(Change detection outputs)
-*-
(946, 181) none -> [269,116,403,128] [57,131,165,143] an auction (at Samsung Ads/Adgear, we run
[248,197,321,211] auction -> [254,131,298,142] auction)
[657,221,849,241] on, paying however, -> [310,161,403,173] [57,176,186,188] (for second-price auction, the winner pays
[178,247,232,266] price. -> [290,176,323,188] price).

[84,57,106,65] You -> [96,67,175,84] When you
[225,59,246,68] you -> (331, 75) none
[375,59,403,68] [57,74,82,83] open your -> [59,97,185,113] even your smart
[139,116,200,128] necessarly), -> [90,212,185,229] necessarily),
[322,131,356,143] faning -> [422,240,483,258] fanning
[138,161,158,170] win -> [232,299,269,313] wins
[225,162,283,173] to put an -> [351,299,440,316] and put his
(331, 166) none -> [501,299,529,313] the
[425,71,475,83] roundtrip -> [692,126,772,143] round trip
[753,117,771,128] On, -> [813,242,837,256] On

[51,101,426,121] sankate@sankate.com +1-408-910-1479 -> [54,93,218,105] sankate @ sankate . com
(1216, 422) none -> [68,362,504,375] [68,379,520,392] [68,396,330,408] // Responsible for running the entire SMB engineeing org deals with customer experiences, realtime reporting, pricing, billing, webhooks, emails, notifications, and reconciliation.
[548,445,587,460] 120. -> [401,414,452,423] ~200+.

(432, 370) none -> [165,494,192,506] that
-*-
### Exercise
Report each line in the data that holds the word "auction".

### Answer space
(946, 181) none -> [269,116,403,128] [57,131,165,143] an auction (at Samsung Ads/Adgear, we run
[248,197,321,211] auction -> [254,131,298,142] auction)
[657,221,849,241] on, paying however, -> [310,161,403,173] [57,176,186,188] (for second-price auction, the winner pays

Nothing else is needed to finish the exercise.